Audiberti par Thérèse de Saint-Phalle
“ Dans Les tombeaux ferment mal, j’ai voulu pour la première fois raconter une histoire ”
Pourquoi Audiberti, qui a écrit une quinzaine de romans, sans parler de ses recueils de poèmes, est-il connu avant tout comme un dramaturge ? Le succès qu’il a obtenu sur les planches avec “ le Mal court ” (1947), ou » l’Effet Glapion » (1959), et qui a lance son nom dans le grand public, n’a pas découragé le romancier. Les cinq volumes de son théâtre ont à peine fini d’être publiés chez Gallimard qu’Audiberti revient au roman – le dernier, » Infanticide préconisé « , date de 1958 – et nous donne aujourd’hui “ Les tombeaux ferment mal ” (1). Dans cette version inversée du mythe d’Orphée, une femme arrive, par l’intermédiaire du souvenir, à ramener près d’elle son mari disparu en mer. Est-ce phantasme, est-ce résurrection réelle ? Audiberti, dans ce curieux roman, laisse libre l’interprétation du lecteur.
» C’est la première fois que j’ai voulu écrire un vrai roman, nous dit-il. A deux ou trois exceptions près, les autres étaient des poèmes, des textes à la fois surgis et travaillés selon le mécanisme poétique. Dans Les tombeaux ferment mal, j’ai voulu raconter une histoire – et cela m’a pris plus de deux ans, – une histoire qui ne soit pas concurrencée par des échappées poétiques, un récit dont l’action intéresse.
– Difficile à croire, tout de même, cette résurrection quasi magique d’un naufragé. «
Bien calé dans son fauteuil, massif et débonnaire, Audiberti m’observe, les yeux mi-clos. Il hausse les épaules :
» Au fond, qu’est-ce qui prouve que les gens meurent ? La mort n’est pas une certitude absolue. A mon avis, elle est même sujette à caution. Pour les êtres fauchés en pleine vie il n’y a pas de séparation tranchée. Au nom de quoi déciderait-on qu’il y a une frontière entre la vie et la mort ? Il fut un temps où le bon sens s’insurgeait contre l’inattendu. Aujourd’hui tout est possible.

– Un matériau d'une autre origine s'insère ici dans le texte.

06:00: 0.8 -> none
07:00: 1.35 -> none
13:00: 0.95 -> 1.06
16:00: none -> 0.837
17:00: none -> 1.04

» Drieu La Rochelle par exemple, ne m’a jamais donné l’impression d’être absent. Il y a des gens qui se tuent pour ne pas mourir. Rien ne nous dit que les disparus (je ne parle par des vieillards déjà infidèles à eux-mêmes) n’ont pas glissé dans un autre univers, un univers parallèle au nôtre, où ils poursuivraient leur course.
– Cette idée d’une survie est-elle fondée chez vous sur une foi religieuse ?

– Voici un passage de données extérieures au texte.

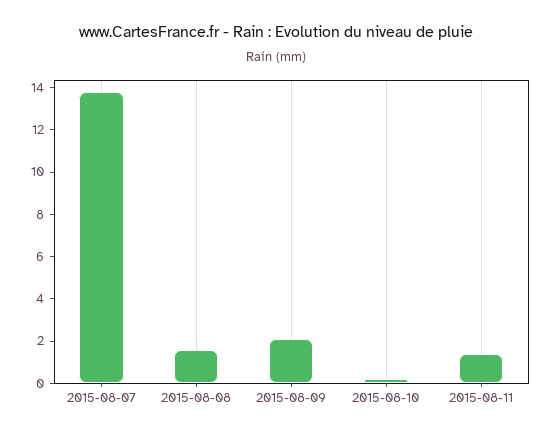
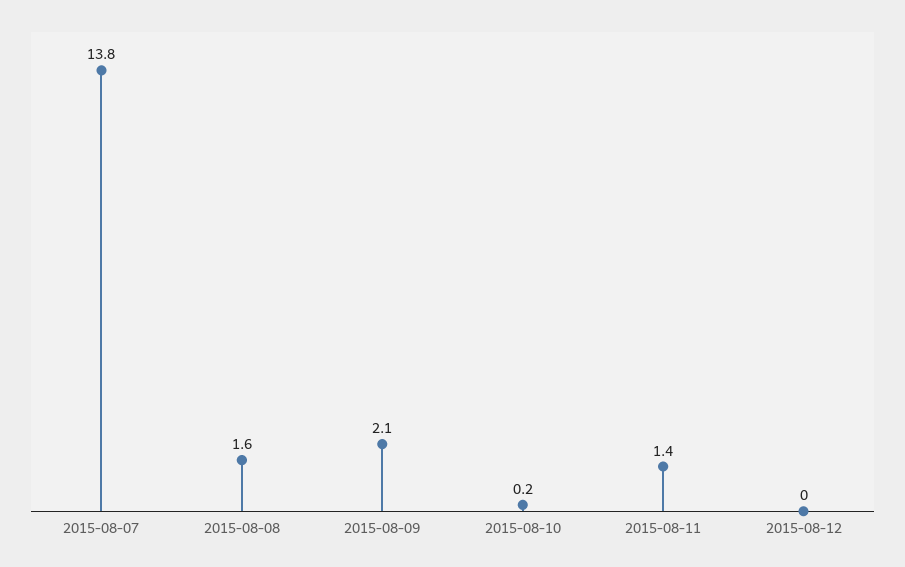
2015-08-12: none -> 0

– Il n’y a jamais eu de rupture entre Dieu et moi. Je suis catholique. Ma mère était une femme bonne et tendre, profondément chrétienne. Elle m’a façonné pour ce destin-là, dans la mesure où une femme peut façonner son enfant. Elle souhaitait que je devienne poète, écrivain, et que je vive dans la lumière. «
Il s’élève du roman d’Audiberti un chant d’amour pour Antipolis, l’antique nom d’Antibes, sa ville natale, sept siècles de présence romaine greffée sur la civilisation hellénistique.